Because of my profession (sales) I interact with many other Jews of a far more observant life style than mine(different Chassidic sects, Orthodox etc..) I have found with a few exceptions that when I tell these folks of my Jewish heritage and background they are almost always receptive to me. I did have the unpleasant expierence several years ago when dealing with one member of a large Chassidic group and telling him of my lifestyle... he declared me NOT to be Jewish...I know that he or anyone else has no right to do that but he defended his position stongly if not correctly. To say the least that wasn't a very good meeting.
November 26, 2007 6:52 PM
Read the Book
Before you judge the look of the chasidim in this video, you need to understand that this is a small piece out of an excellent movie. Read the book and see the movie. Then you'll understand that they are just being portrayed in a "martial" sports attitude.
November 26, 2007 3:19 PM
This is a very inaccurate picture of Chassidim.
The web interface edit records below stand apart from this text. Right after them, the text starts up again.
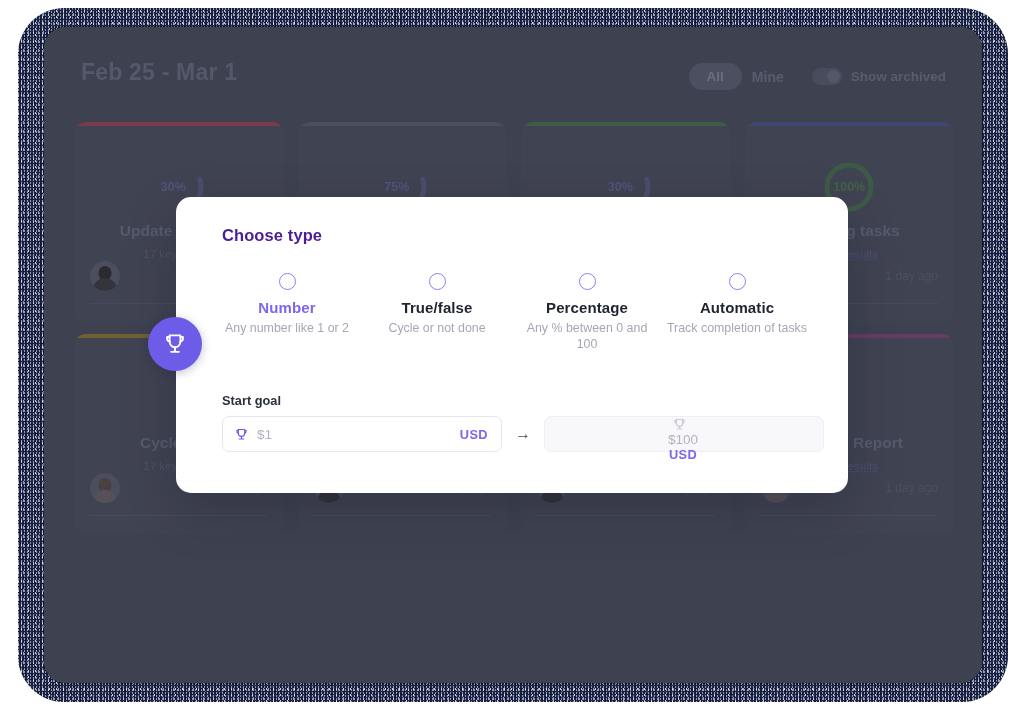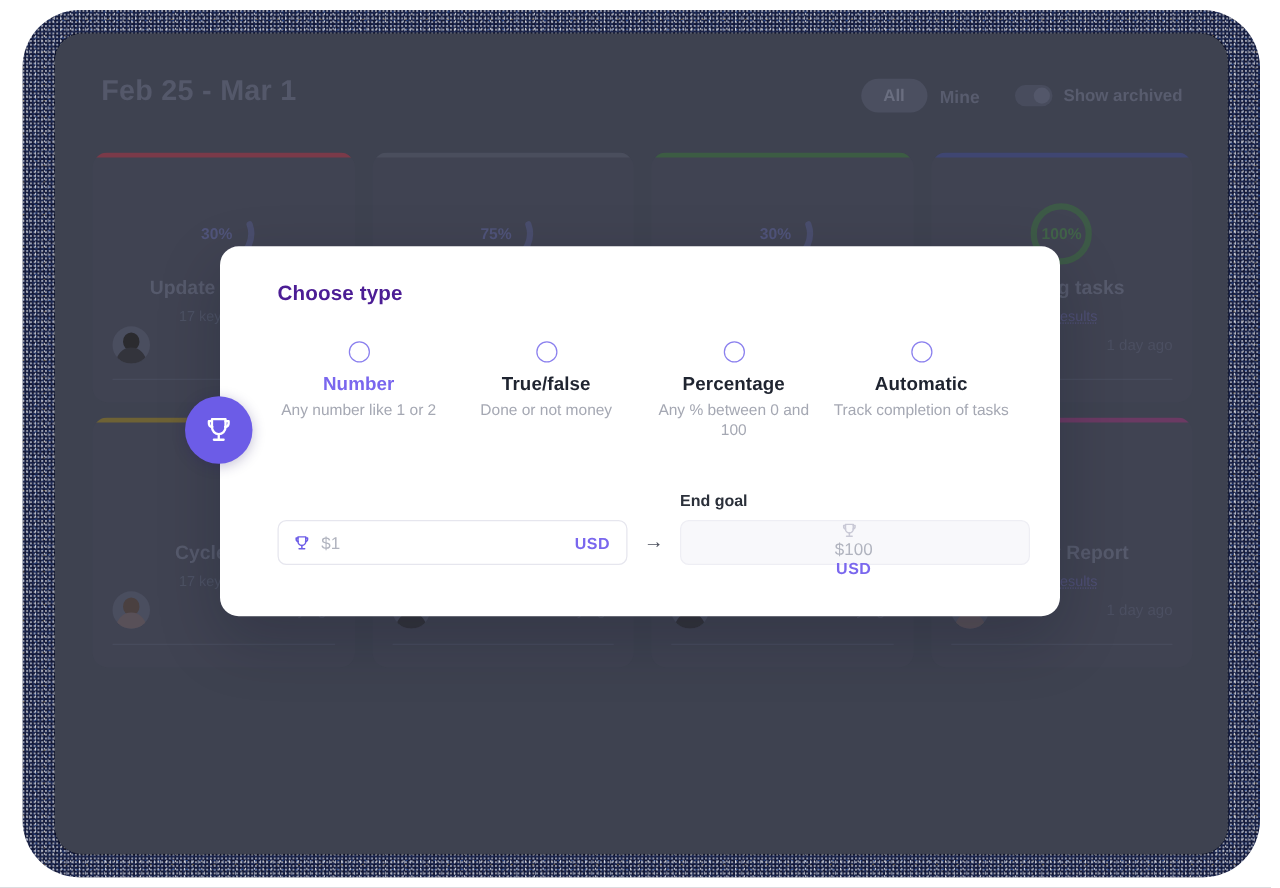--- a/index.html
+++ b/index.html
@@ -457,7 +457,7 @@
       <div class="type-opt">
         <div class="radio"></div>
         <div class="t-label">True/false</div>
-        <div class="t-desc">Done or not money</div>
+        <div class="t-desc">Cycle or not done</div>
       </div>
 
       <div class="type-opt">

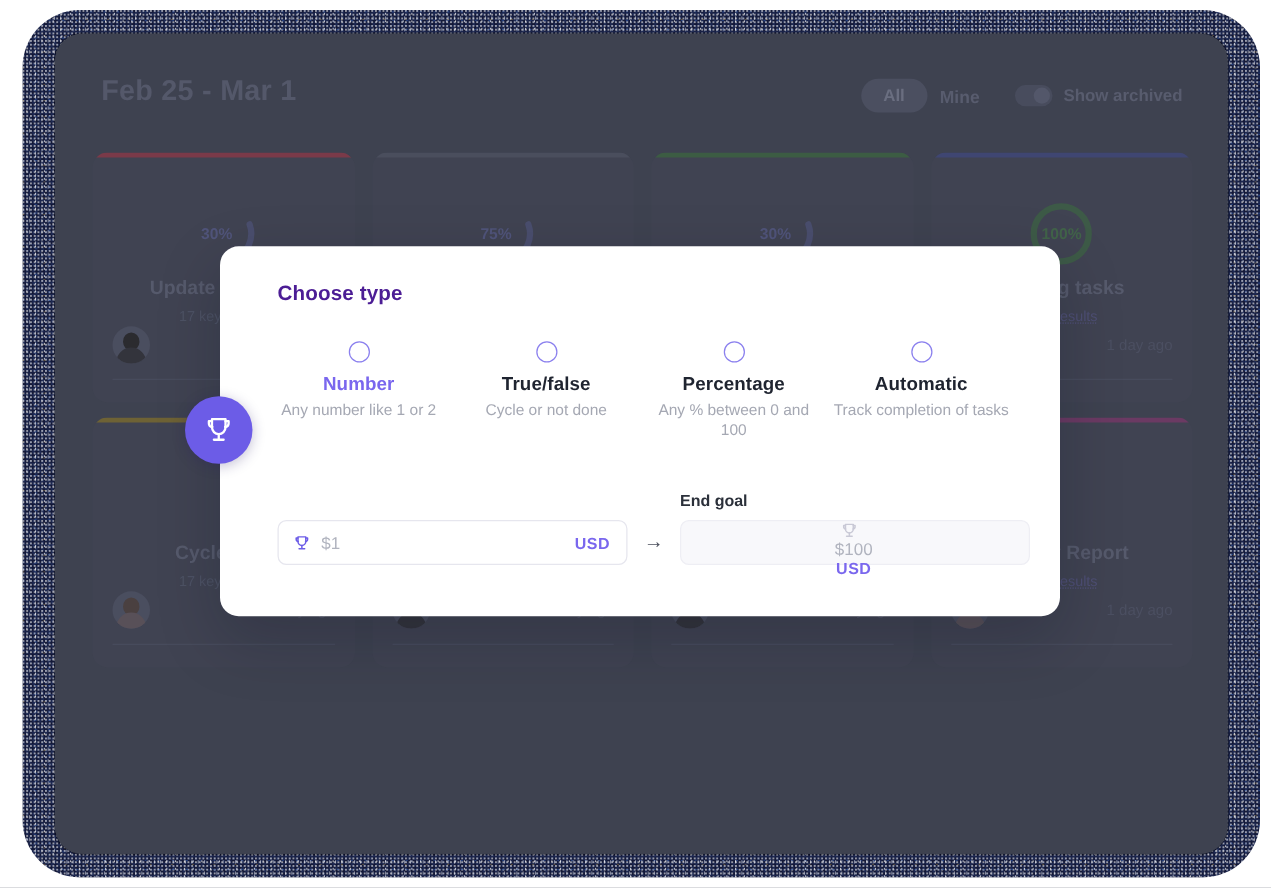--- a/index.html
+++ b/index.html
@@ -477,6 +477,7 @@
     <div id="goal-row">
 
       <div class="goal-field">
+        <div class="g-label">Start goal</div>
         <div class="g-input">
           <span class="g-icon">
             <svg width="15" height="15" viewBox="0 0 24 24" fill="none" stroke="#6c5ce7" stroke-width="1.9" stroke-linecap="round" stroke-linejoin="round">

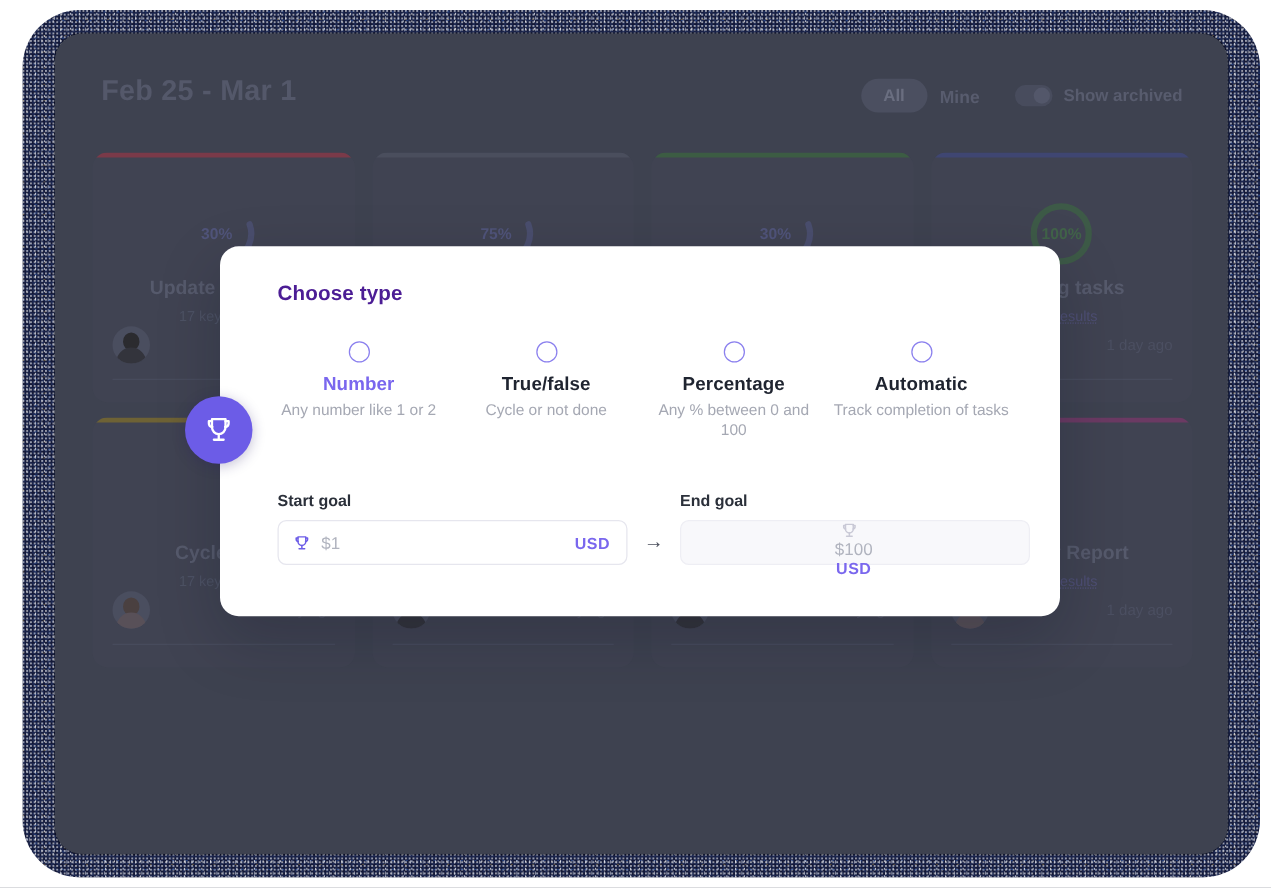--- a/index.html
+++ b/index.html
@@ -496,7 +496,6 @@
       <div id="goal-arrow">→</div>
 
       <div class="goal-field">
-        <div class="g-label">End goal</div>
         <div class="g-input muted">
           <span class="g-icon">
             <svg width="15" height="15" viewBox="0 0 24 24" fill="none" stroke="#c9c9d6" stroke-width="1.9" stroke-linecap="round" stroke-linejoin="round">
I've had the pleasure to live near a few Chassidic communities in the past and I miss their lively, happy atmosphere that they created. These guys look like they're going to war. They look tense and mad and that is a very false picture of Chassidim. Sorry to see this in public display.
November 25, 2007 8:10 AM
It is easy to be a pacifist when you have somebody to do the fighting for you.
November 25, 2007 6:59 AM
a Jew is a Jew
When one is born as a Jew thru his/her Jewish mother, then that individual is always a Jew for life, regardless of being moderate, secular, or orthodox.Even so, it's always helpful for Jews to study their roots, which the orthodox Jewish community happens to teach.The Jews who were either moderate or more religious always persevered thru time, because they did not submit to any kind of dark idolatry over the past 2000+ years.